Do I need a will if I'm married?
Yes if you want any control beyond intestacy. Without a will, a surviving spouse takes the first £322,000 plus half the remainder. Children share the other half. If you want a different split, to provide for stepchildren, or to use the residence nil-rate band efficiently, a will is essential.
Do unmarried partners inherit without a will?
No. UK intestacy rules give an unmarried partner zero automatic inheritance. A will is the only document that creates inheritance rights between cohabiting partners. See wills for unmarried couples.
Do I need a will if I own property?
Strongly recommended. Property is the largest single asset in most UK estates and triggers both the residence nil-rate band and the probate requirement. Without a will, the property is distributed under intestacy.
At what age should I make a will?
You must be 18 or over to make a valid UK will (16 in Scotland). Beyond that, the trigger moments are buying property, having a child, marrying, divorcing, business ownership or accumulating significant assets.

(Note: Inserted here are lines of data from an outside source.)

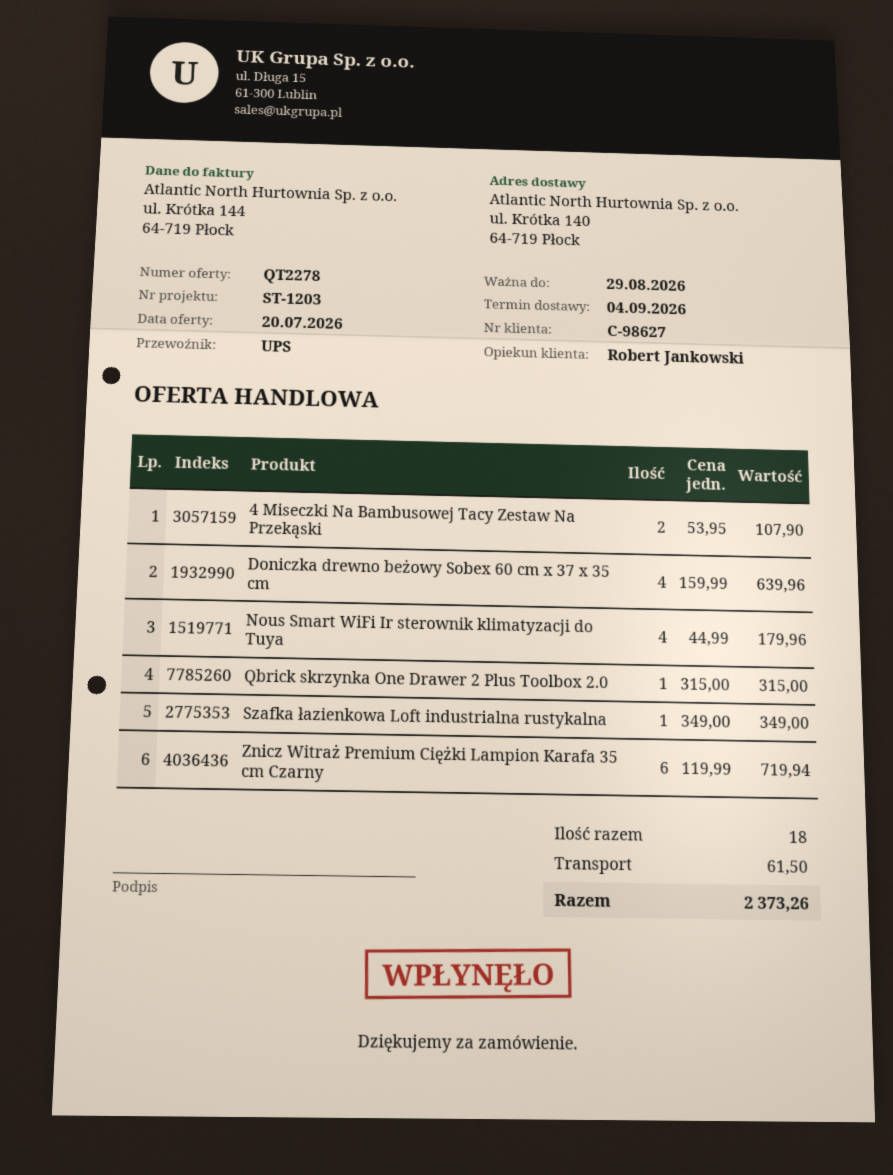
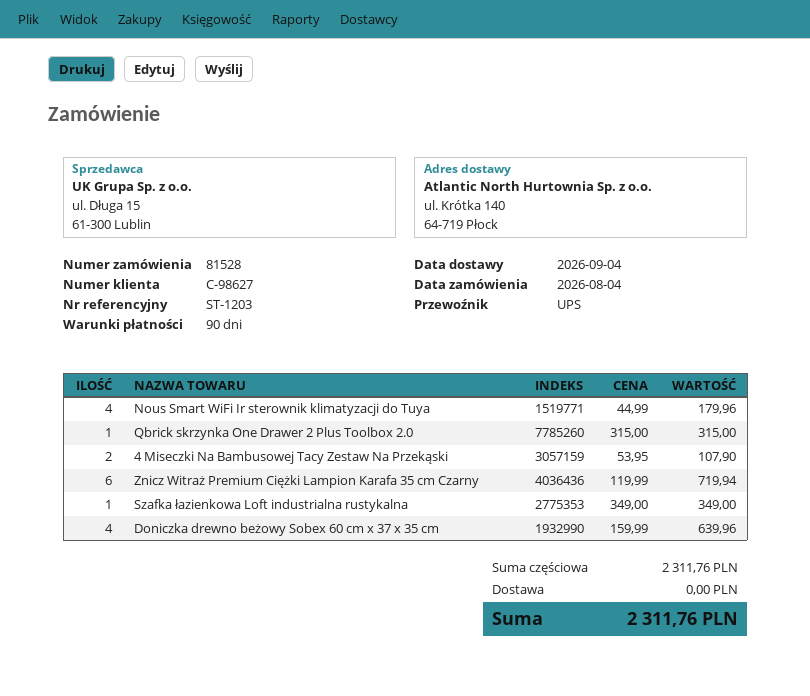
shipping: 61.50 -> 0.00
total: 2373.26 -> 2311.76

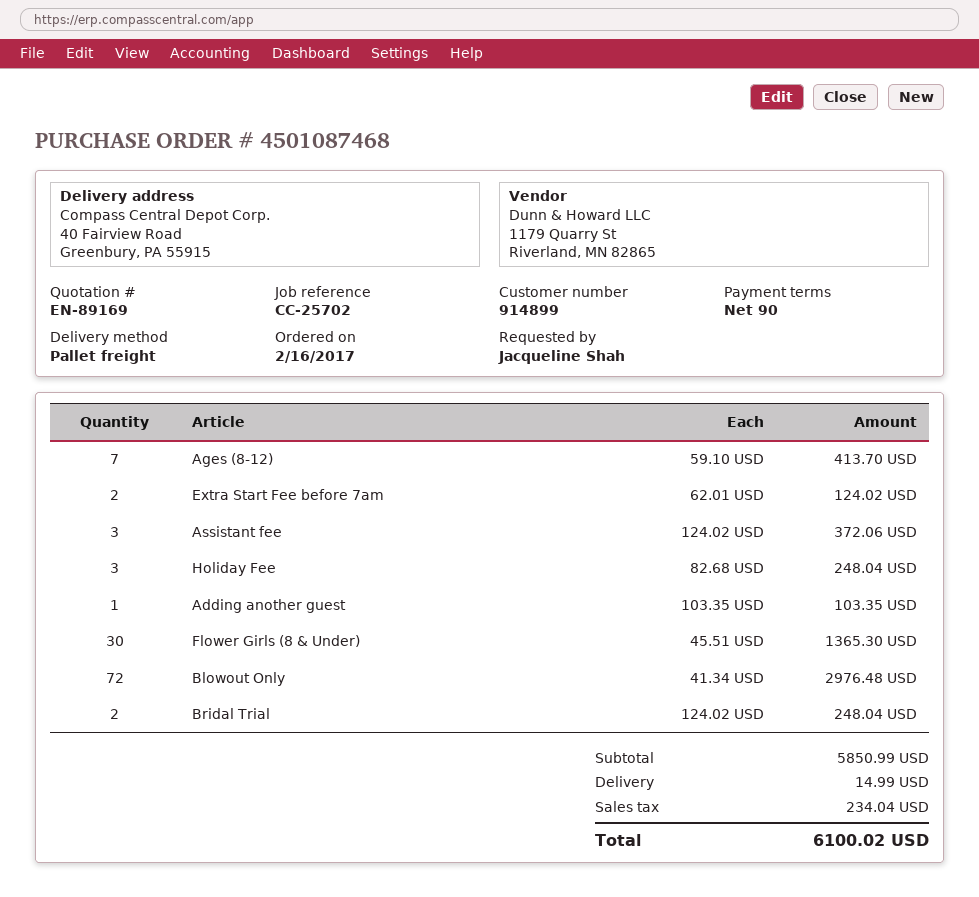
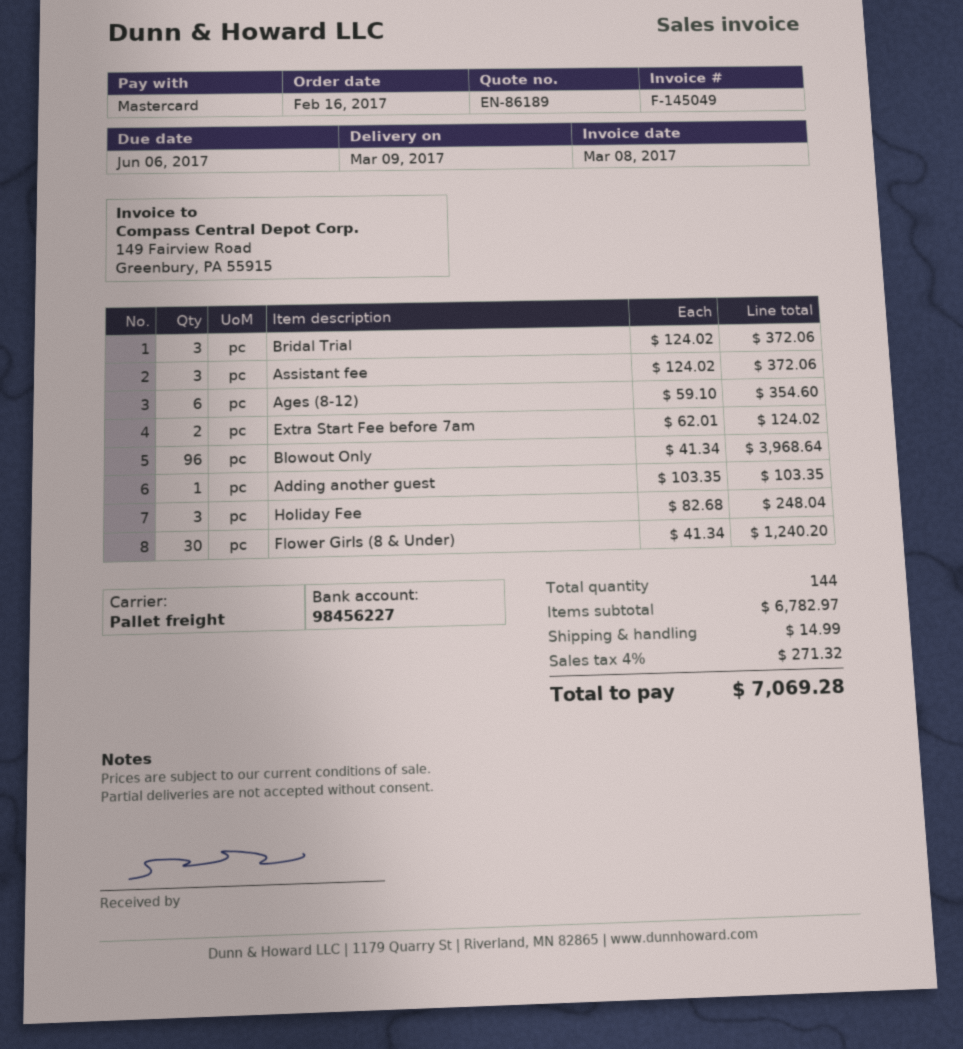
quote number: EN-89169 -> EN-86189
Ages (8-12): 7 x 59.10 = 413.70 -> 6 x 59.10 = 354.60
Flower Girls (8 & Under): 30 x 45.51 = 1365.30 -> 30 x 41.34 = 1240.20
Blowout Only: 72 x 41.34 = 2976.48 -> 96 x 41.34 = 3968.64
Bridal Trial: 2 x 124.02 = 248.04 -> 3 x 124.02 = 372.06
subtotal: 5850.99 -> 6782.97
tax: 234.04 -> 271.32
total: 6100.02 -> 7069.28

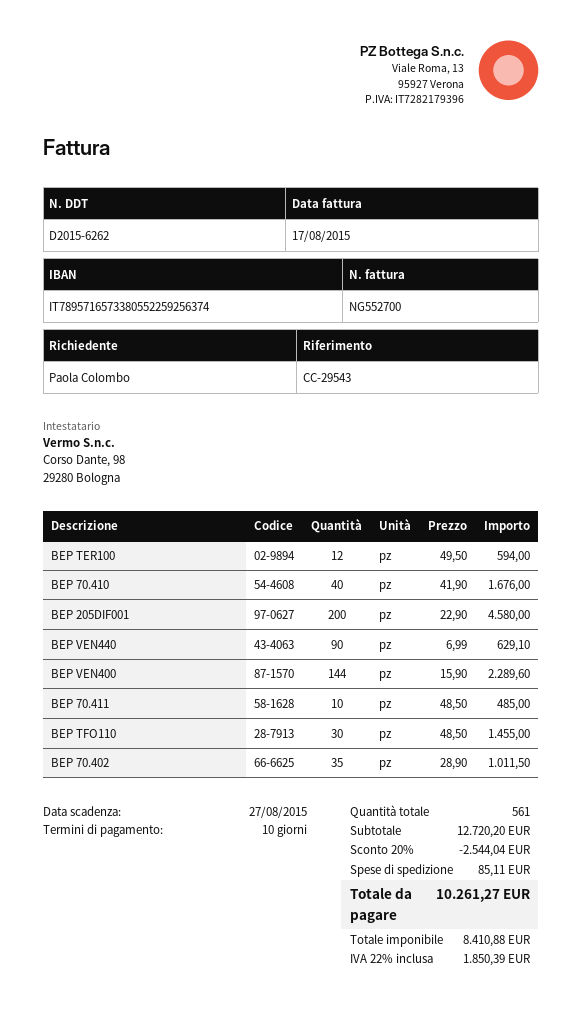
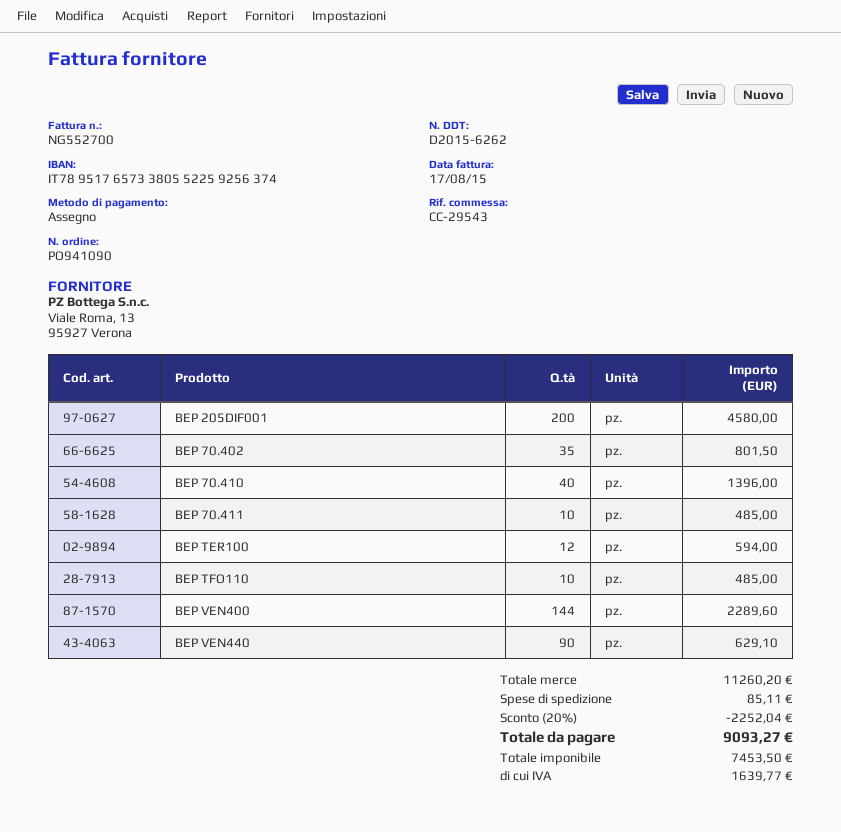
bank account: IT7895716573380552259256374 -> IT7895176573380552259256374
BEP 70.410: 40 for 1676.00 -> 40 for 1396.00
BEP TFO110: 30 for 1455.00 -> 10 for 485.00
BEP 70.402: 35 for 1011.50 -> 35 for 801.50
subtotal: 12720.20 -> 11260.20
discount: 20% = 2544.04 -> 20% = 2252.04
net: 8410.88 -> 7453.50
tax: 1850.39 -> 1639.77
total: 10261.27 -> 9093.27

How often should I update a will?
Review every 3–5 years and after any major life event — marriage, divorce, new child, property purchase, business sale, or the death of a beneficiary or executor.
Sources & references
GOV.UK — Make a will · gov.uk/make-will
GOV.UK — Intestacy rules · gov.uk/inherits-someone-dies-without-will
Citizens Advice — Wills · citizensadvice.org.uk/wills
Administration of Estates Act 1925 · legislation.gov.uk
Wills Act 1837 · legislation.gov.uk
Last reviewed: 31 May 2026 by SL. Educational tool only — not legal advice.
Legally valid in England & Wales · Guided by qualified legal professionals · Regulated by Kaizen Finance Ltd (Co. 12092327)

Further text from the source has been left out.